Start of SUPPLIED RECORDS
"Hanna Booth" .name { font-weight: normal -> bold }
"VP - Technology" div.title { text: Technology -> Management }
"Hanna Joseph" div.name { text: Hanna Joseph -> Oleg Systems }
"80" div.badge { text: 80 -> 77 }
End of SUPPLIED RECORDS
Start of SUPPLIED RECORDS
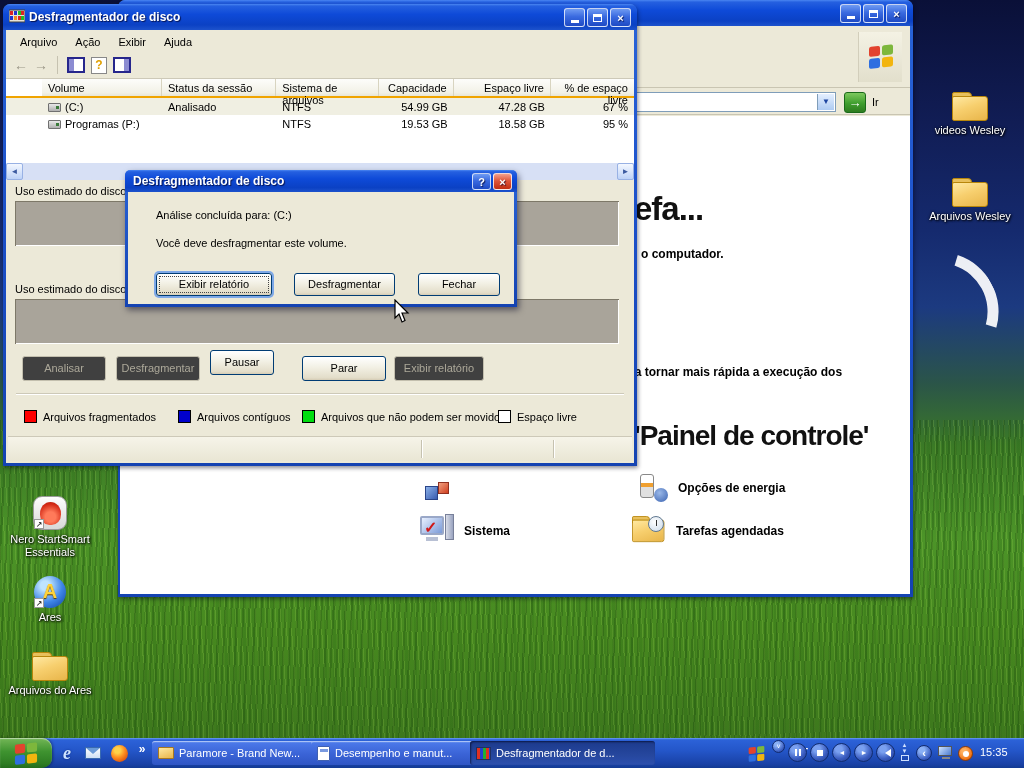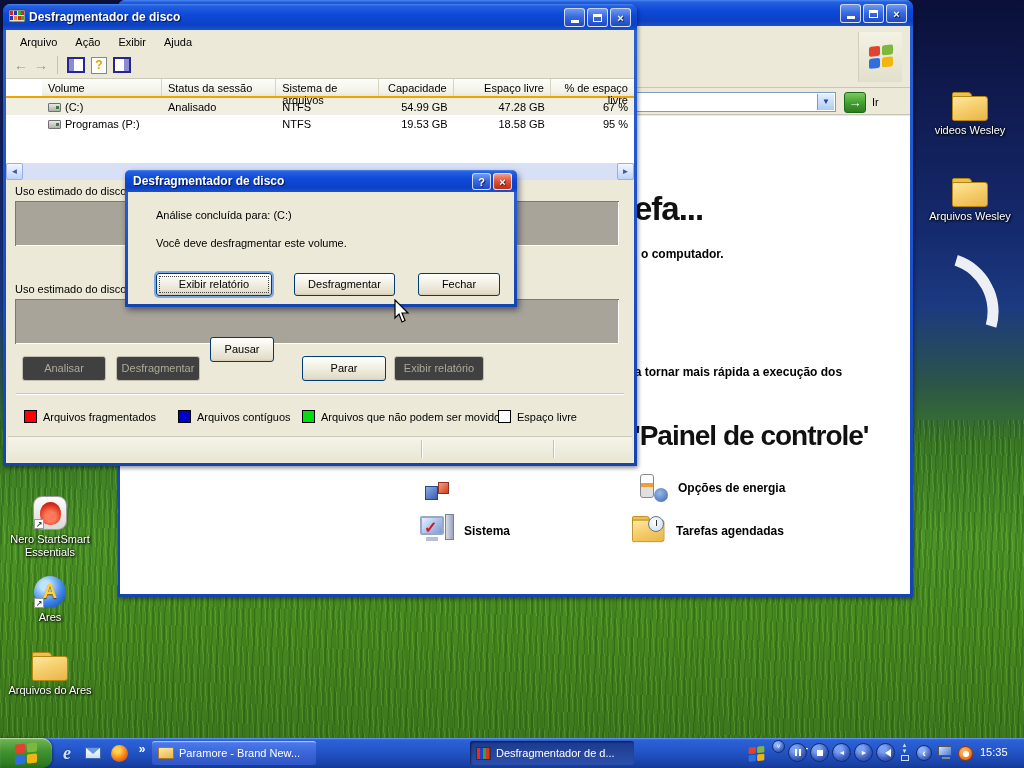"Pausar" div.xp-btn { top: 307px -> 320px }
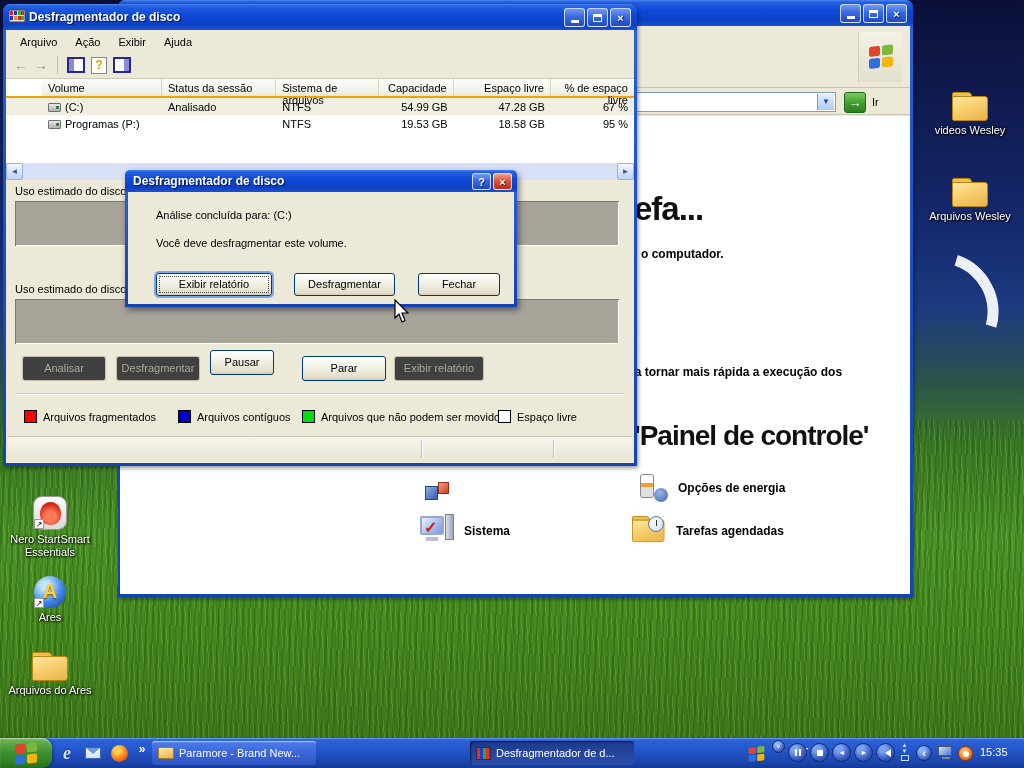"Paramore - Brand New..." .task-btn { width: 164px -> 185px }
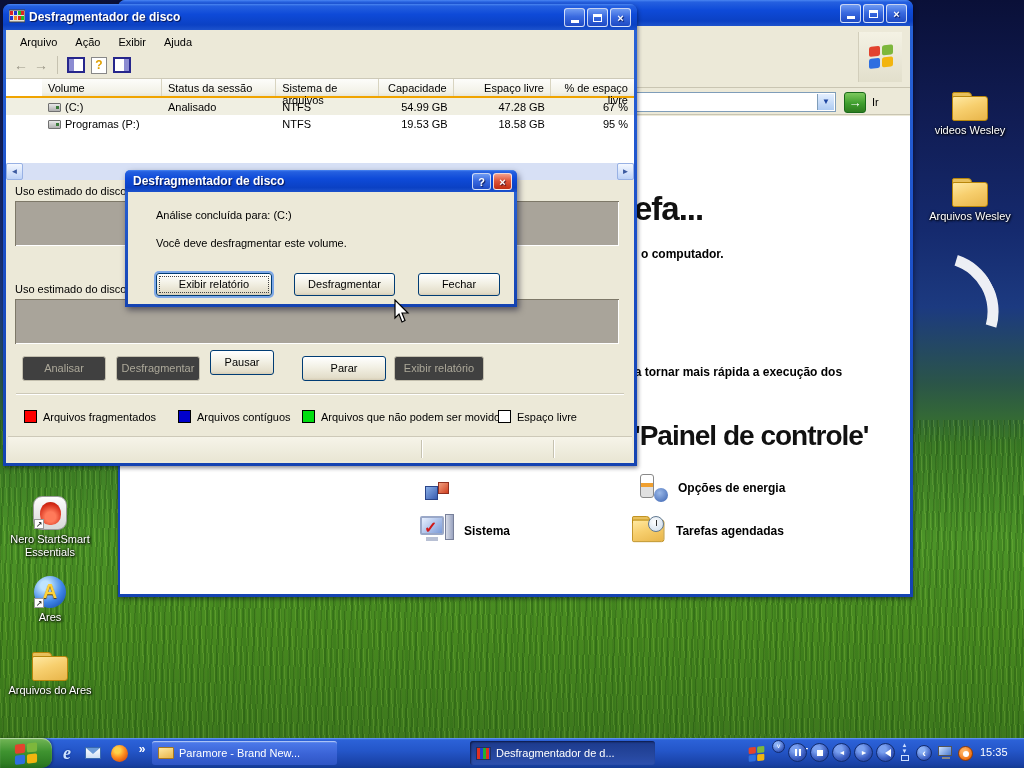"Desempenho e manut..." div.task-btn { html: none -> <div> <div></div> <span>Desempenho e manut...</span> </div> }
End of SUPPLIED RECORDS
*AIM OF THE TASK*. How many lines of the data include the word "name"? Reply with the number and nothing else.

*OUTPUT FOR THIS TASK*. 2